My church just finished its annual sermon series on generosity; stewardship of your time, talents, and treasures. Even after hearing similar messages every year, it resonates with me. Actually, this year it taught me so much more than I could have imagined.
Earlier this year, I made some major changes in my life. I took the Crown Financial Bible Study offered by my church with an amazing group of women and learned how selfish, stingy, and nasty my heart was. I really feel like taking that small group class was a major turning point in my faith, changing my faith and life in so many ways, financial and otherwise. I'm learning that trusting God with ALL parts of your life is how you see Him show up in your everyday life (although I'm still a major work in progress).
So this year during the Generous series, part of me was thinking, "I've got this. You preach it and tell these other people how God's telling us to live." Such a humble heart.

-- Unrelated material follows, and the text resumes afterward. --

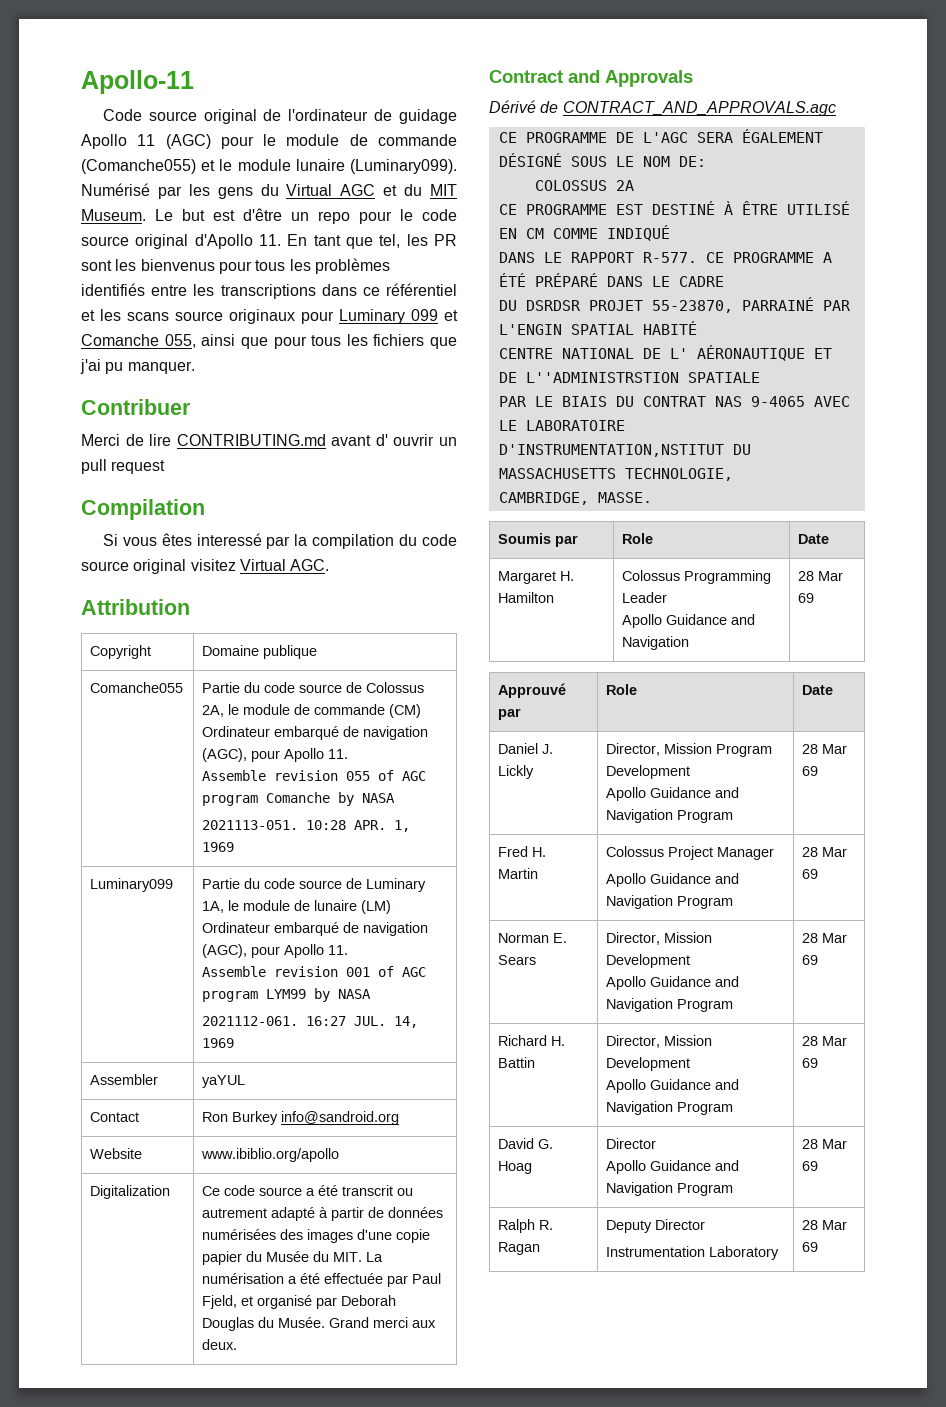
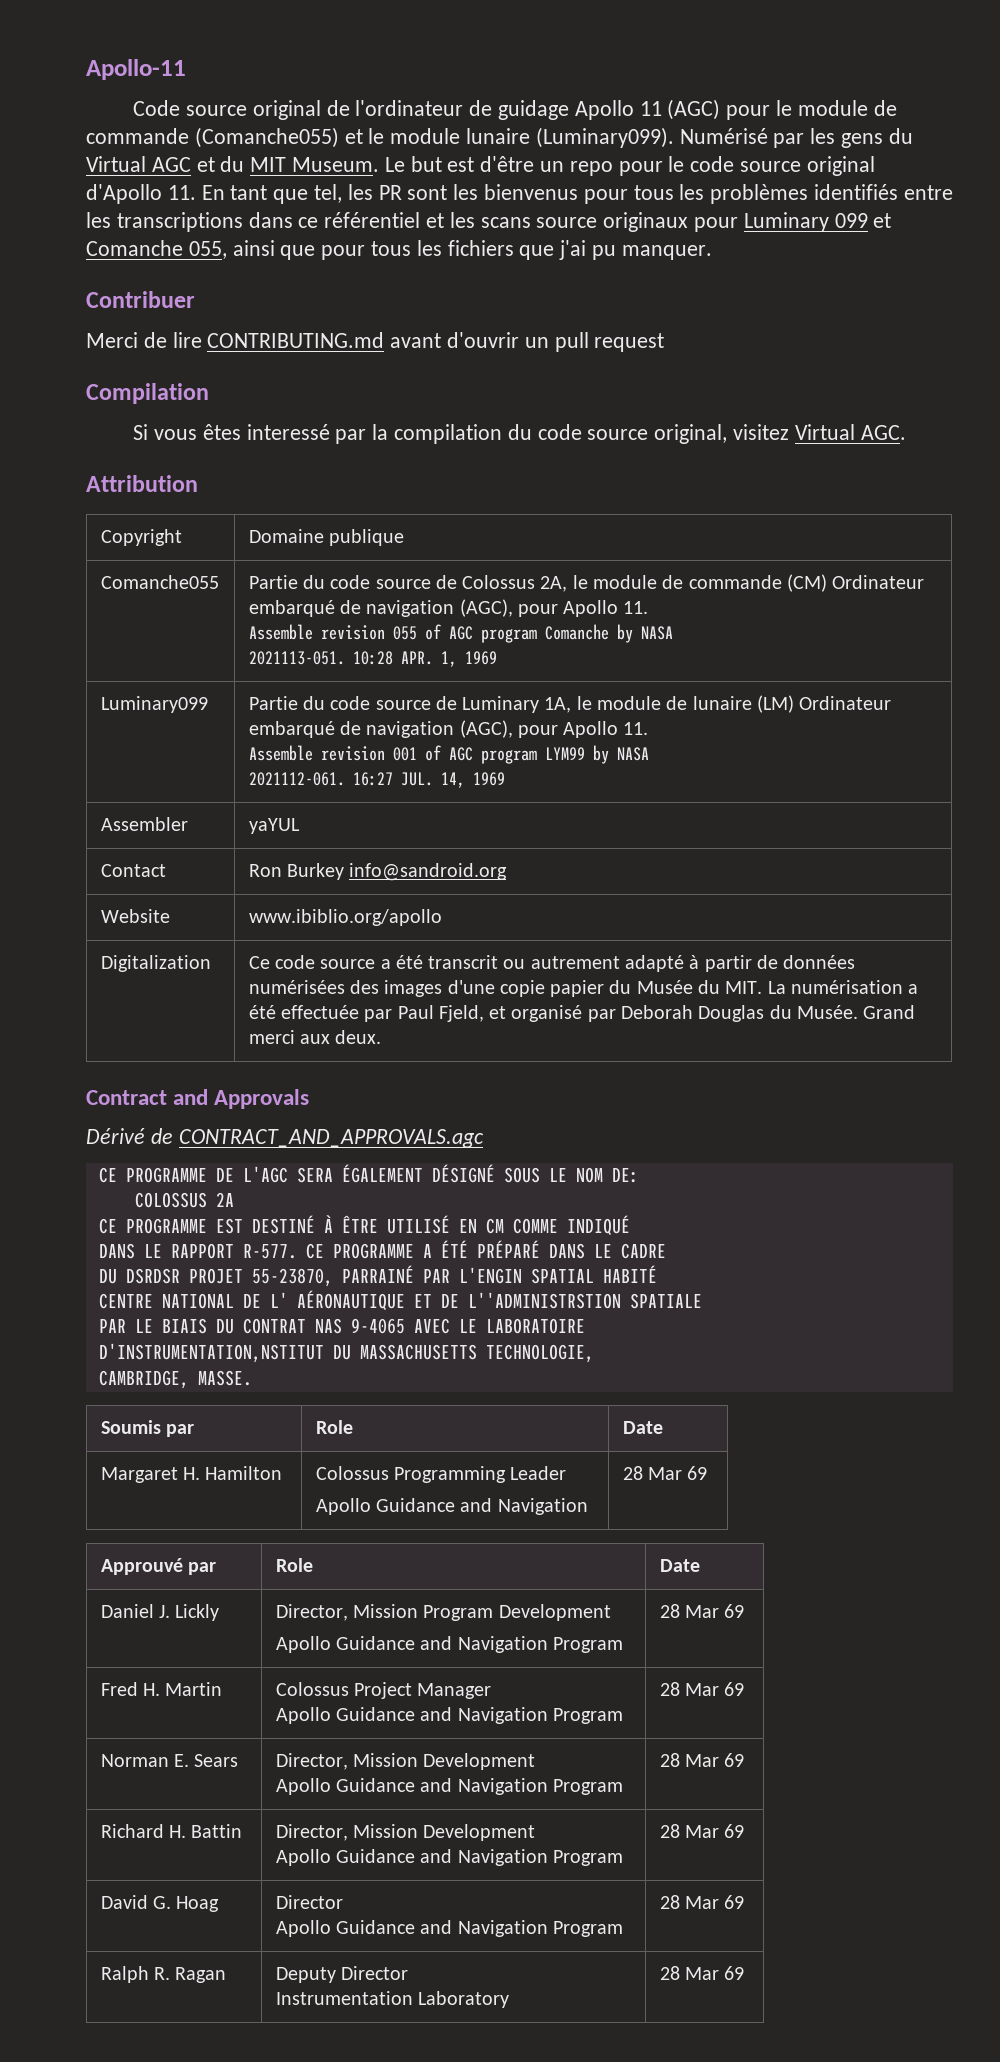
- Merci de lire CONTRIBUTING.md avant d' ouvrir un pull request
+ Merci de lire CONTRIBUTING.md avant d'ouvrir un pull request
- Si vous êtes interessé par la compilation du code source original visitez Virtual AGC.
+ Si vous êtes interessé par la compilation du code source original, visitez Virtual AGC.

And God smacked me in the face, as I totally deserved.
I realized I wasn't such a generous person. I hold certain things, certain parts of myself back. I like getting approval and accolades for my acts of generosity.
I read this really great Proverbs 31 devotional that week by Wendy Pope....
"No, I did not nor do want to be a "good" Christian. Gasp. The word good is defined as satisfactory in quality, quantity, or degree. Never do I want to be satisfied with the quantity and quality of my life as a Christian."
How could I be satisfied with my paltry attempts to be generous when faced with the generosity epitomized on the Cross? Can I really think that tithing and volunteering with students etc makes me anywhere near as generous as God or Jesus?
I'm realizing that I had become comfortable with my generosity, that I was doing my part while staying comfortable and enjoying life with spiritual warm fuzzies in the air. I had the honor to hear Francis Chan speak this summer, and he said something that has really stuck with me: "We are more concerned with our own standard of living than how others are living."
And sadly, that's true to an extent.
I keep forgetting (hopefully it's not just me) that being a Christian isn't about being comfortable, but about being salt and light, being the change that our world so desperately needs. I think Satan has been playing into the lie that Christians (me particularly) should be comfortable, to keep us from being effective Kingdom people. It's pretty pathetic that Satan can twist something so good as generosity into a weapon to keep us from being closer to and more like God.
What's next? Right after the smack in the face, I felt God tell me what was next...new small ways of generosity. I will say (and you can not like me for saying this) that God teaches me the most through financial generosity. When He pushes me to give away the money He's helped me earn is when I rely on Him most, when I pray most, when my heart is most humble and obedient. But I also know there is much of myself that I do not share with others, that would be a gift to them.
Small steps. Small acts of generosity and kindness. Big generosity and grace on the Cross.